Design: Prospective observational study.
Setting: Neonatal Intensive Care Unit (NICU).
Participants: Seventy newborn Infants admitted to NICU for sepsis management.
Results: Of the total 70 Neonates admitted in NICU, 31.4%, 42.9% and 25.7% were categorized as proven sepsis, suspected sepsis and clinical sepsis respectively. Procalcitonin was positive in 100% compared to the CRP positivity in 63.6% of the proven sepsis cases. Mortality rate is significantly increased in proven sepsis compared to clinical sepsis.
Intervention: Sepsis workup laboratory tests.
Main Outcome Measures: Specific diagnostic and prognostic impact of the tests.
Conclusion: Comparing with CRP, PCT is not only a good diagnostic measure of neonatal sepsis but also effective predictor of sepsis outcome.
Keywords:Procalcitonin; CRP; Neonatal; Sepsis; UTI
Urinary tract infection (UTI) is the most common serious bacterial infection in febrile children younger than 3 months, with reported rates ranging from 5% to 20% depending on different series.

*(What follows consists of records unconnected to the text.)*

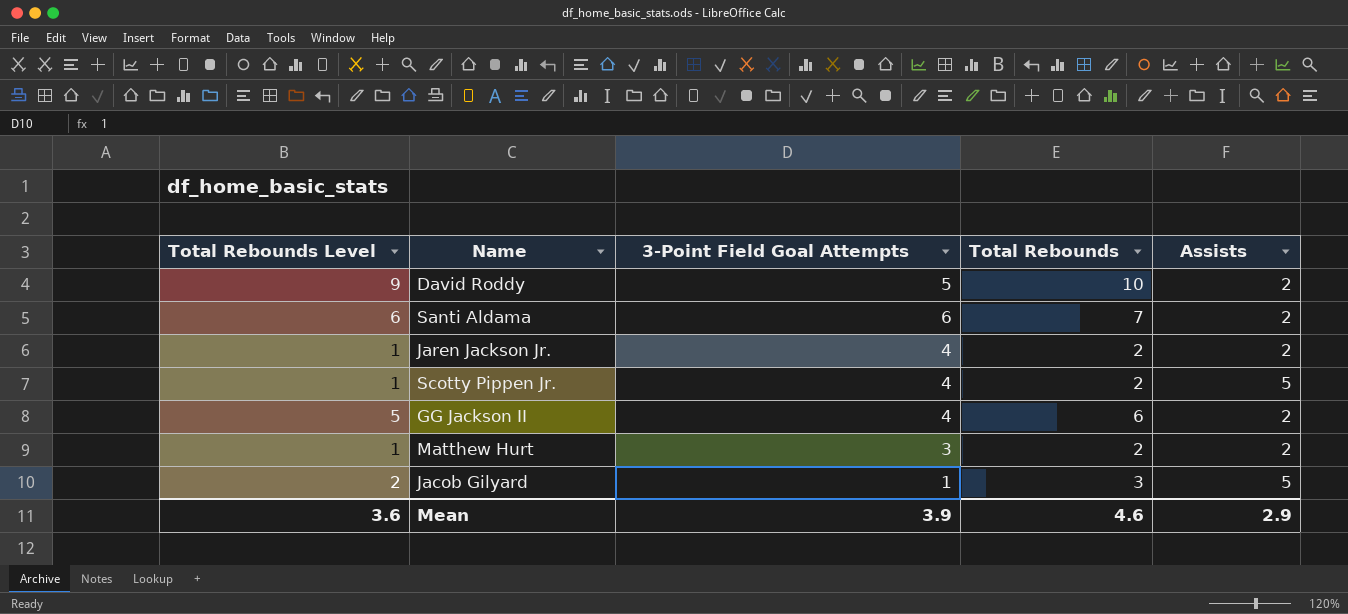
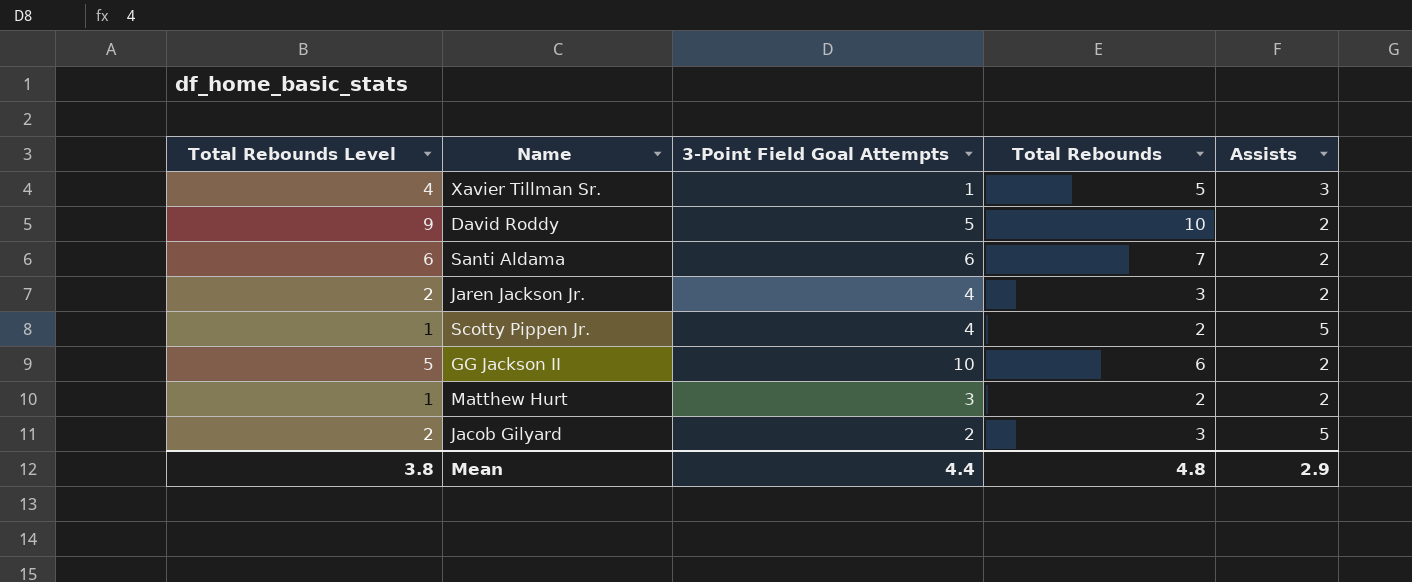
row Xavier Tillman Sr.: none -> 4 | 1 | 5 | 3
Jaren Jackson Jr. | Total Rebounds Level: 1 -> 2
Jaren Jackson Jr. | Total Rebounds: 2 -> 3
GG Jackson II | 3-Point Field Goal Attempts: 4 -> 10
Jacob Gilyard | 3-Point Field Goal Attempts: 1 -> 2
Mean | Total Rebounds Level: 3.6 -> 3.8
Mean | 3-Point Field Goal Attempts: 3.9 -> 4.4
Mean | Total Rebounds: 4.6 -> 4.8

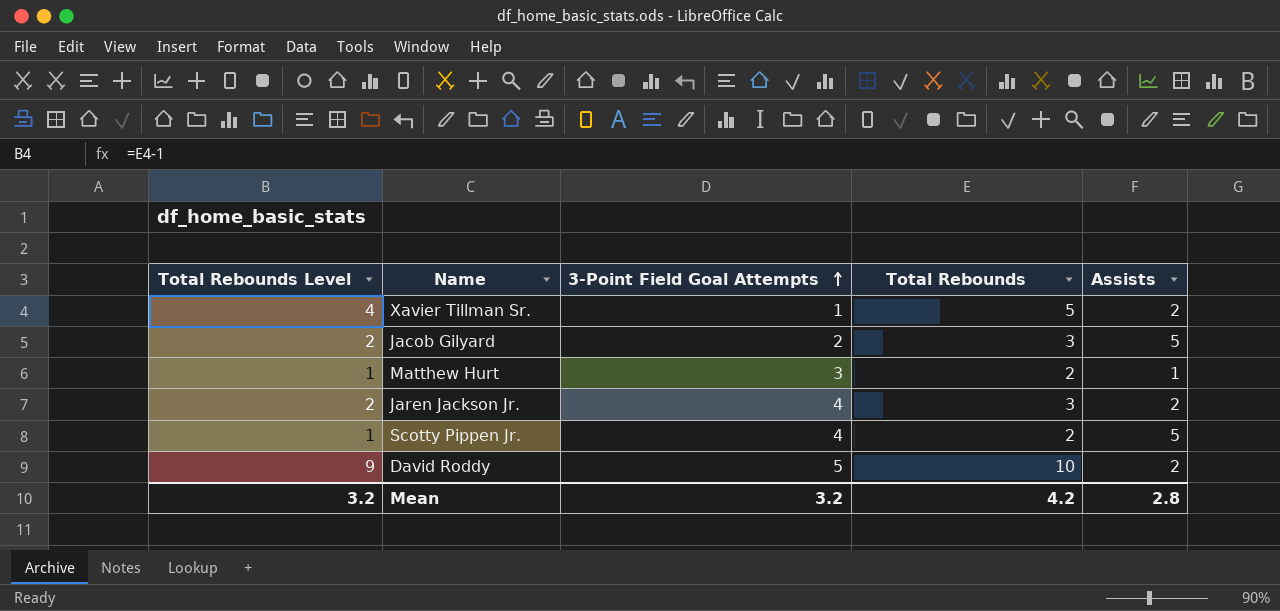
row order: none -> 3-Point Field Goal Attempts ascending
row Santi Aldama: 6 | 6 | 7 | 2 -> none
row GG Jackson II: 5 | 10 | 6 | 2 -> none
Xavier Tillman Sr. | Assists: 3 -> 2
Matthew Hurt | Assists: 2 -> 1
Mean | Total Rebounds Level: 3.8 -> 3.2
Mean | 3-Point Field Goal Attempts: 4.4 -> 3.2
Mean | Total Rebounds: 4.8 -> 4.2
Mean | Assists: 2.9 -> 2.8

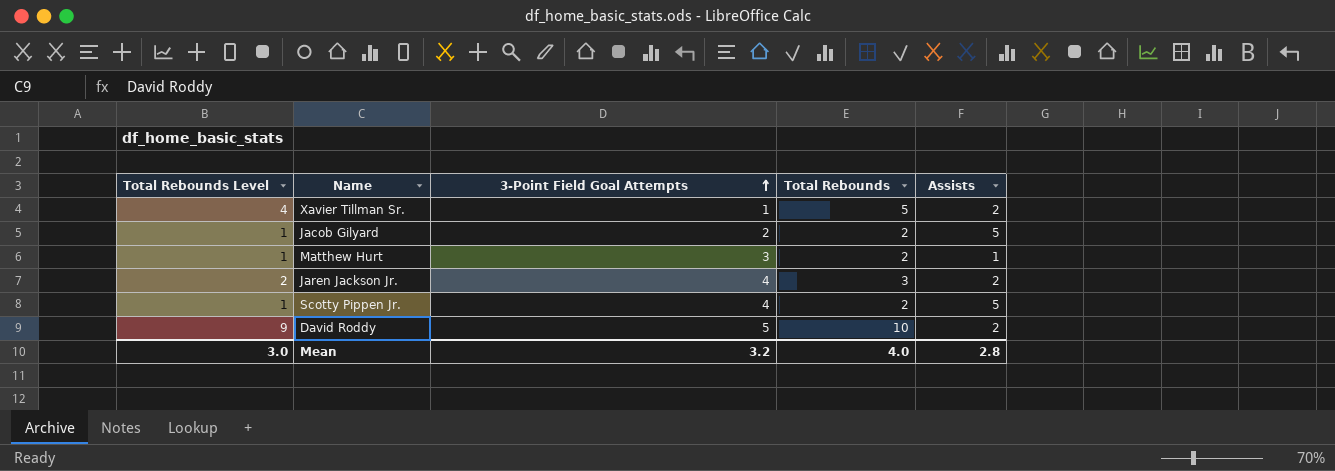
Jacob Gilyard | Total Rebounds Level: 2 -> 1
Jacob Gilyard | Total Rebounds: 3 -> 2
Mean | Total Rebounds Level: 3.2 -> 3.0
Mean | Total Rebounds: 4.2 -> 4.0

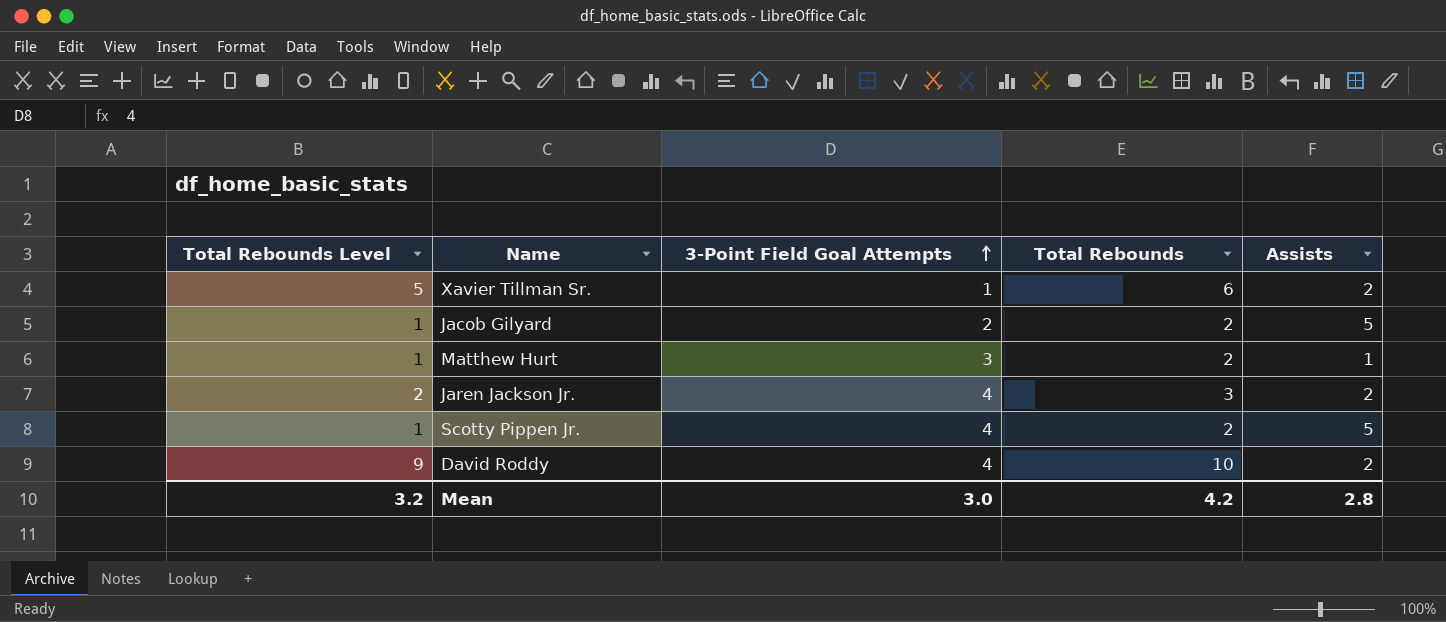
Xavier Tillman Sr. | Total Rebounds Level: 4 -> 5
Xavier Tillman Sr. | Total Rebounds: 5 -> 6
David Roddy | 3-Point Field Goal Attempts: 5 -> 4
Mean | Total Rebounds Level: 3.0 -> 3.2
Mean | 3-Point Field Goal Attempts: 3.2 -> 3.0
Mean | Total Rebounds: 4.0 -> 4.2

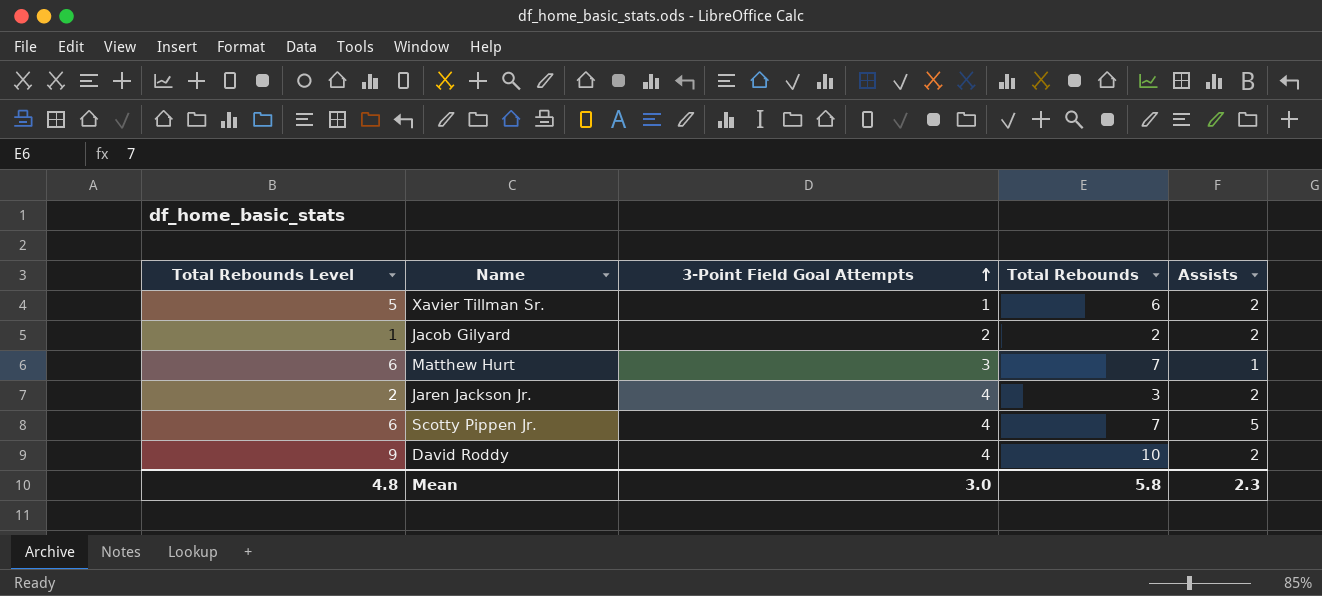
Jacob Gilyard | Assists: 5 -> 2
Matthew Hurt | Total Rebounds Level: 1 -> 6
Matthew Hurt | Total Rebounds: 2 -> 7
Scotty Pippen Jr. | Total Rebounds Level: 1 -> 6
Scotty Pippen Jr. | Total Rebounds: 2 -> 7
Mean | Total Rebounds Level: 3.2 -> 4.8
Mean | Total Rebounds: 4.2 -> 5.8
Mean | Assists: 2.8 -> 2.3

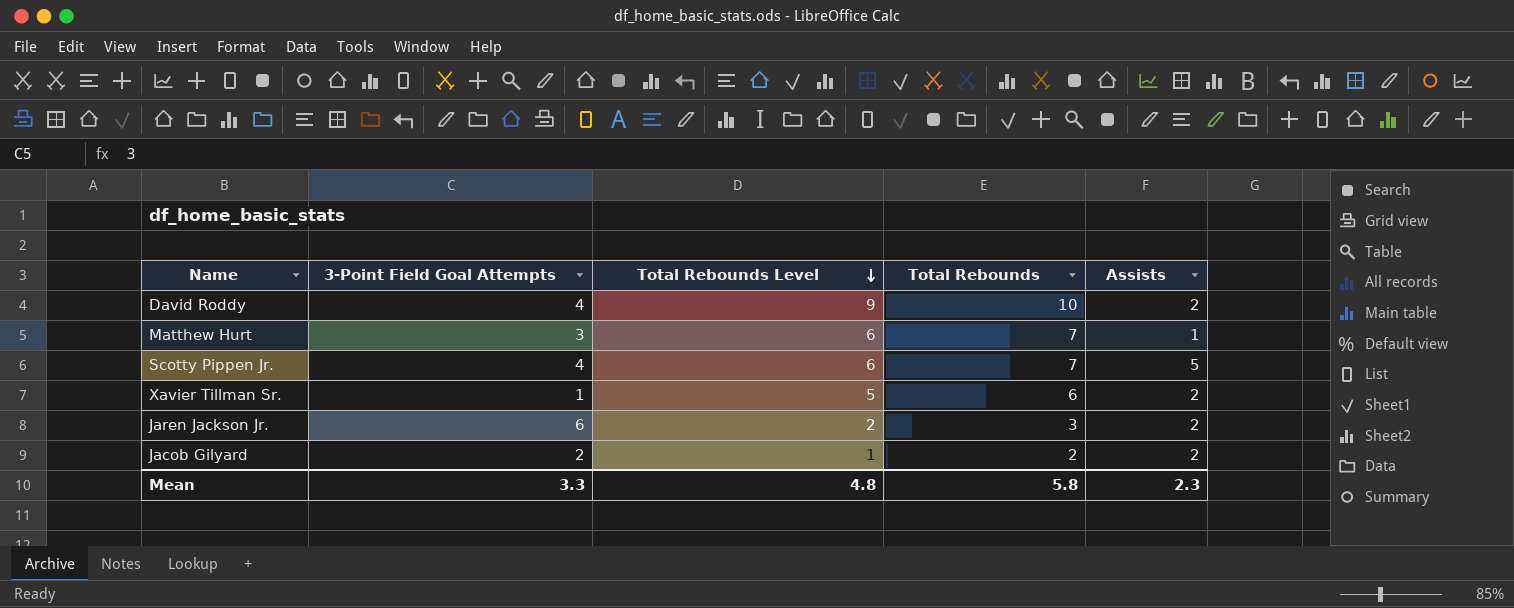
row order: 3-Point Field Goal Attempts ascending -> Total Rebounds Level descending
column Total Rebounds Level | position: 1 -> 3
Jaren Jackson Jr. | 3-Point Field Goal Attempts: 4 -> 6
Mean | 3-Point Field Goal Attempts: 3.0 -> 3.3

Neonates and infants up to age 2 months who have pyelonephritis usually do not have symptoms localized to the urinary tract. UTI is discovered as part of an evaluation for neonatal sepsis [1]. Neonatal sepsis is a clinical syndrome of systemic illness accompanied by bacteremia occurring in the first month of life. The overall incidence of primary sepsis is 1-5/1000 live births. The incidence is much higher for very low birth weight infants (birth weight<1500gm) [2]. Since the clinical manifestations of sepsis in neonates are non‐specific and associated with high morbidity and mortality, early suspicion and treatment before blood culture confirmation is crucial [3]. The mortality rate is high (13-25%) with higher rates seen in premature infants, those with early fulminant disease [2] and those with increasing severity of inflammation. The most severe infection is complicated by systemic inflammation and septic shock. However, to start therapy, an early reliable diagnosis is necessary [4]. Clinical signs and symptoms of infection often don't point towards the etiology. The diagnosis of sepsis is difficult because of non-specificity of clinical signs and symptoms and overlapping of symptoms with other noninfectious causes of systemic inflammation [5]. Elevated CRP levels are seen in infection, autoimmune disease, surgery, meconium aspiration and recent vaccination. Also, the CRP values do not rise significantly until almost 24-48 hr after the onset of infection [6,7].
Indeed, bacteriologic results need time and may be negative in newborns. Besides, it is impractical to blood sample for serial blood culture from infants [6,7]. So, a new laboratory methods for early diagnosis of the diseases, evaluation of prognosis and treatment efficiency are needed. CRP is one of the acute phase proteins. Although it is a classical and sensitive marker of inflammation; it cannot be used to differentiate between bacterial and other infections. It is a disadvantage that CRP increases after Procalcitonin (PCT) [8].
FFurthermore, CRP doesn't reliably differentiate between the systemic inflammatory response and sepsis [3,9]. PCT is another recently focused biomarker, and in recent years it has established its role as a candidate marker for the diagnosis of systemic inflammation, infection, and sepsis; both in children and adults [5,10,11]. In1993, PCT was first described as a marker of the extent and course of systemic inflammatory response to bacterial and fungal infections [12].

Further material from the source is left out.